Con estos datos podemos avanzar una respuesta plausible a la pregunta origen del escrito.
Si nos retrotraemos a los albores de la humanidad, cuando nuestro cerebro emocional e intuitivo lo era casi todo, mientras que la corteza prefrontal, base del razonamiento, estaba en fase embrionaria. Nuestros primitivos antepasados, pertrechados de “mucha” intuición y “escasos” conocimientos para enfrentarse a los interrogantes que sus experiencias vitales les planteaban, como ¿Cuál es la diferencia entre un cuerpo vivo y un cuerpo muerto? ¿Qué ocurre tras la muerte? ¿Qué es lo que da origen al despertar, al sueño, al enajenamiento, a la enfermedad, a la muerte? ¿Qué son las formas humanas que se aparecen en los sueños y en las visiones? ¿Quién causa las tormentas? etc, es plausible imaginar que, a través del soporte biológico de la espiritualidad, encontraran en las creencias animistas las respuestas que necesitaban. El animismo al considerar que los fenómenos naturales pueden y deben explicarse de la misma manera y por las mismas leyes que la actividad humana subjetiva, consciente y proyectiva, poblaba la naturaleza de mitos, atribuyendo una intencionalidad a dichos fenómenos y estableciendo entre la Naturaleza y los Humanos una “profunda alianza”, que al basarse en los mecanismos intuitivos del cerebro emocional más antiguos y potentes que las recientes regiones de la corteza prefrontal, aún perdura en nuestra civilización a través de las distintas doctrinas religiosas.

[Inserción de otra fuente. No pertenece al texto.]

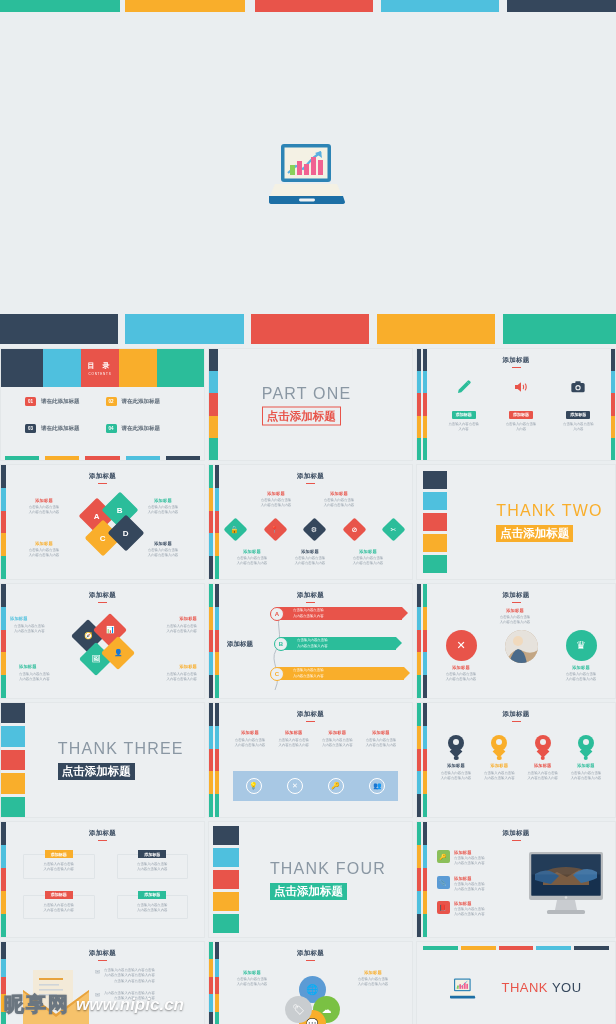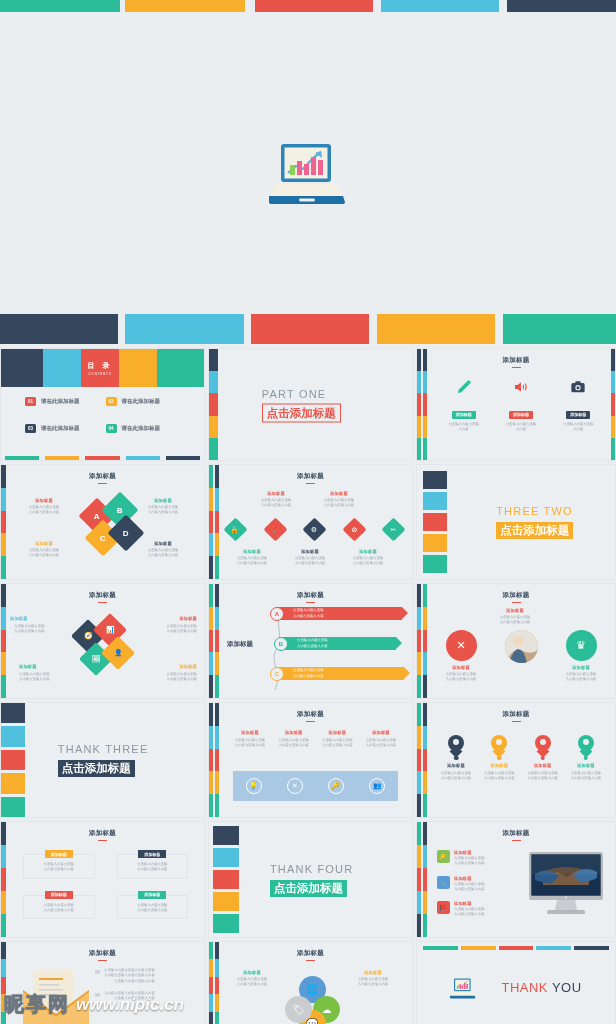"PART ONE" .part-en { font-size: 11px -> 16px }
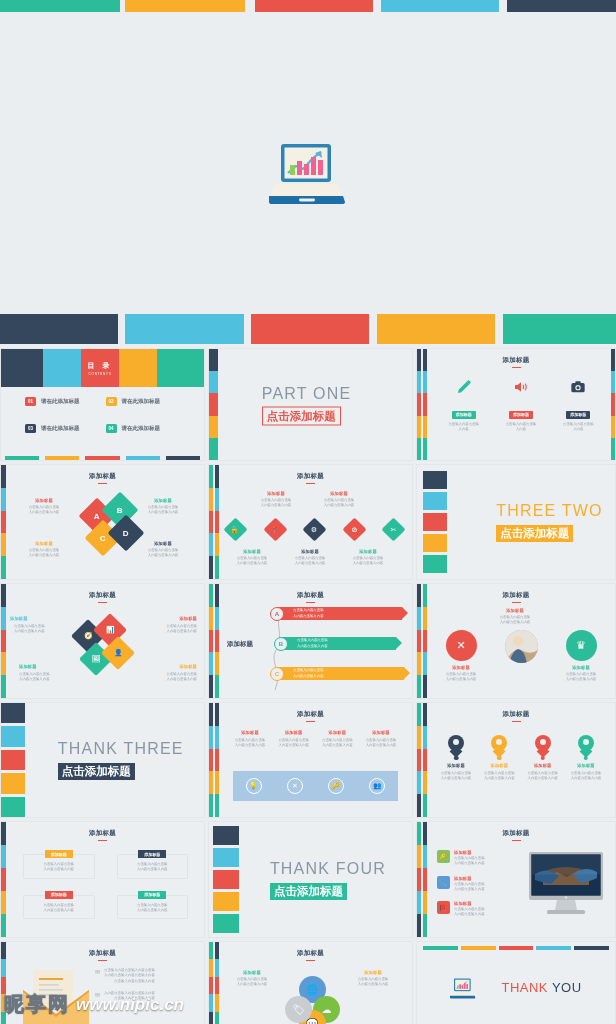"THREE TWO" div.part-en { text: THREE -> THANK }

A los argumentos anteriores de su persistencia tenemos que añadir las ventajas evolutivas que las religiones han aportado a los grupos que las asumían, sobre todo por facilitar la cohesión y la salud del grupo.
Con estos soportes biológicos, la exposición desde la infancia a una cultura potenciadora de dogmas y mitos religiosos, nos conduce a una sociedad organizada en base a ritos como el ejemplo origen de este escrito.